State Appellate Defender (by Fred E. Bell), for the defendant on appeal.
Following a jury trial, defendant was convicted of breaking and entering a motor vehicle with intent to steal property with a value in excess of five dollars, MCL 750.356(a); MSA 28.588(1). Defendant subsequently pleaded guilty of being a fourth-felony offender, MCL 769.12; MSA 28.1084, and on March 24, 1989, was sentenced to forty to eighty years in prison. He appeals as of right, raising two issues.
The first issue raised on appeal is whether the court erred in admitting into evidence statements defendant alleges he involuntarily made to the police following his arrest. The statements that defendant claims amount to a confession of guilt are: "The white guy that ran across the grass can't identify me." and "Where are the six money bags that were taken?"

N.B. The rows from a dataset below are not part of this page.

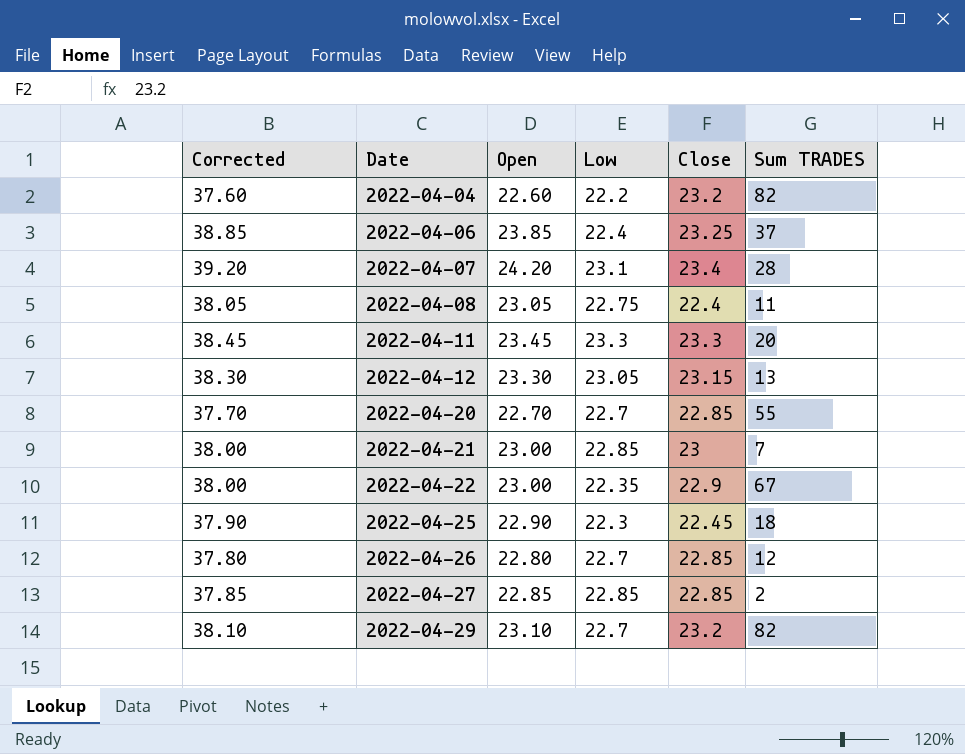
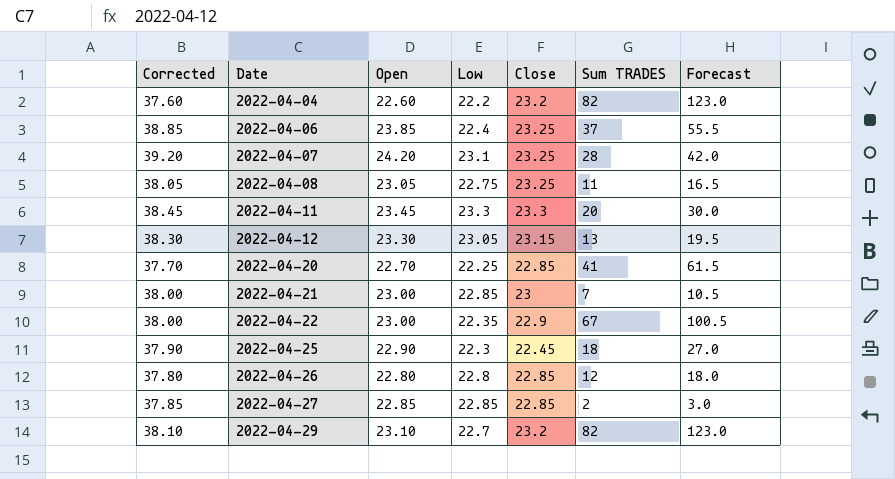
column Forecast | formula: none -> [Sum TRADES] * 1.5
2022-04-07 | Close: 23.4 -> 23.25
2022-04-08 | Close: 22.4 -> 23.25
2022-04-20 | Low: 22.7 -> 22.25
2022-04-20 | Sum TRADES: 55 -> 41
2022-04-26 | Low: 22.7 -> 22.8

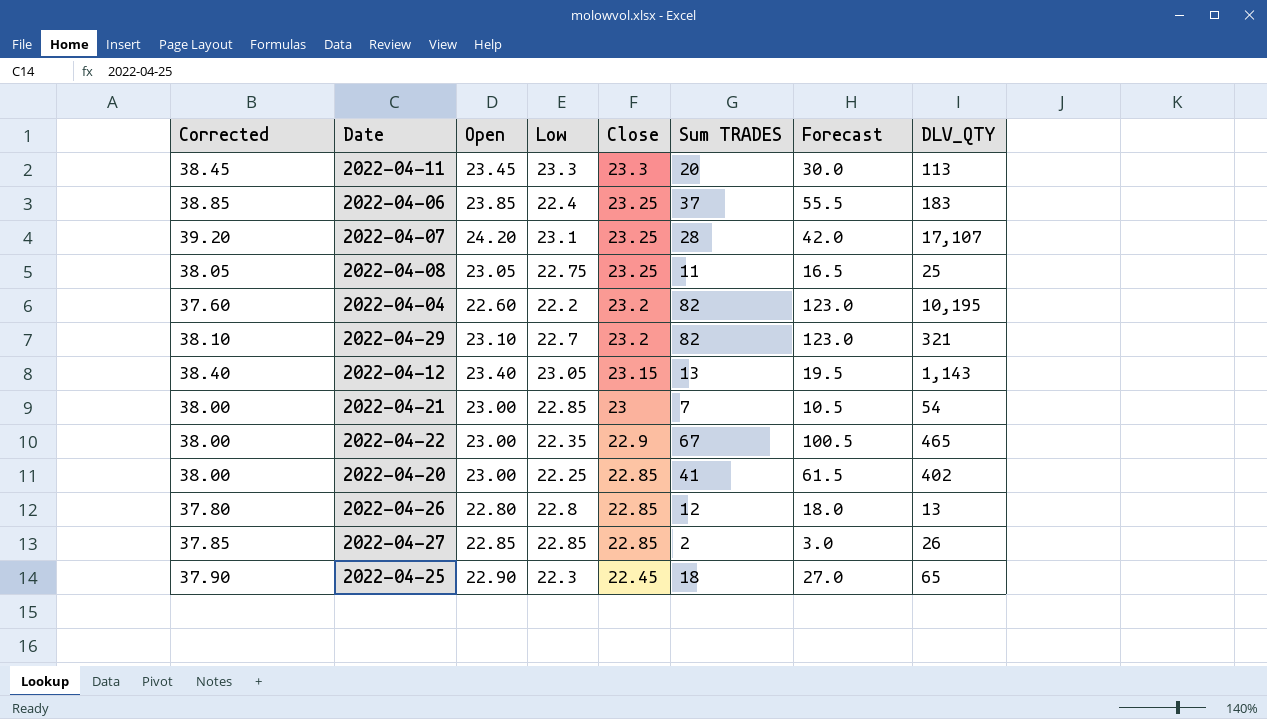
row order: Date ascending -> Close descending
column DLV_QTY | position: none -> 8
2022-04-12 | Corrected: 38.30 -> 38.40
2022-04-12 | Open: 23.30 -> 23.40
2022-04-20 | Corrected: 37.70 -> 38.00
2022-04-20 | Open: 22.70 -> 23.00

A confession must be given voluntarily in order to be admissible. People v Walker (On Rehearing), 374 Mich. 331; 132 N.W.2d 87 (1965). When a defendant claims that certain statements made to the police were involuntary and should be suppressed at trial, the trial court is to hold a hearing to determine the voluntariness of the confession. Id. However, where the defendant's statements were admissions of fact, rather than a confession of guilt, no finding of voluntariness is necessary. People v Wytcherly, 172 Mich. App. 213, 219; 431 N.W.2d 463 (1988). An admission of fact is distinguished from a confession of guilt by the fact that an admission, in the absence of proof of facts in addition to those admitted by the defendant, does not show guilt. Id. In the instant case, defendant's statements do not show that he committed the crime of which he was convicted. We therefore find no error.
Defendant's second claim is that his sentence is disproportionate and exceeds his life expectancy. Defendant was forty-eight years of age at the time he was sentenced to forty to eighty years in prison. Our reasoning in People v Mayfield, 182 Mich. App. 282; 451 N.W.2d 583 (1990), fits defendant's position precisely. It is useless to repeat the reasoning in that case, because it has been vitiated. Suffice it to say that we would have found this sentence violative of People v Moore, 432 Mich. 311; 439 N.W.2d 684 (1989), but for the lamentable holding of People v Rushlow, 437 Mich. 149; 468 N.W.2d 487 (1991). The Supreme Court, without statistical analysis or reference to mortality tables, affirmed a 75- to 150-year sentence for a twenty-six-year-old defendant, thus setting a new target for the bell ringers.
However we do find it appropriate to remand this matter for resentencing under the proportionality standard of People v Milbourn, 435 Mich. 630; 461 N.W.2d 1 (1990). That appears to be the only remaining safeguard against the return to unfettered sentencing discretion by idiosyncratic sentencers. This sentence was imposed well before Milbourn was decided, and the issue was preserved. Defendant must have the opportunity to attack its proportionality. The court shall permit evidentiary proofs in this regard.
Defendant's conviction is affirmed, his sentence vacated, and the case is remanded for resentencing. We retain jurisdiction.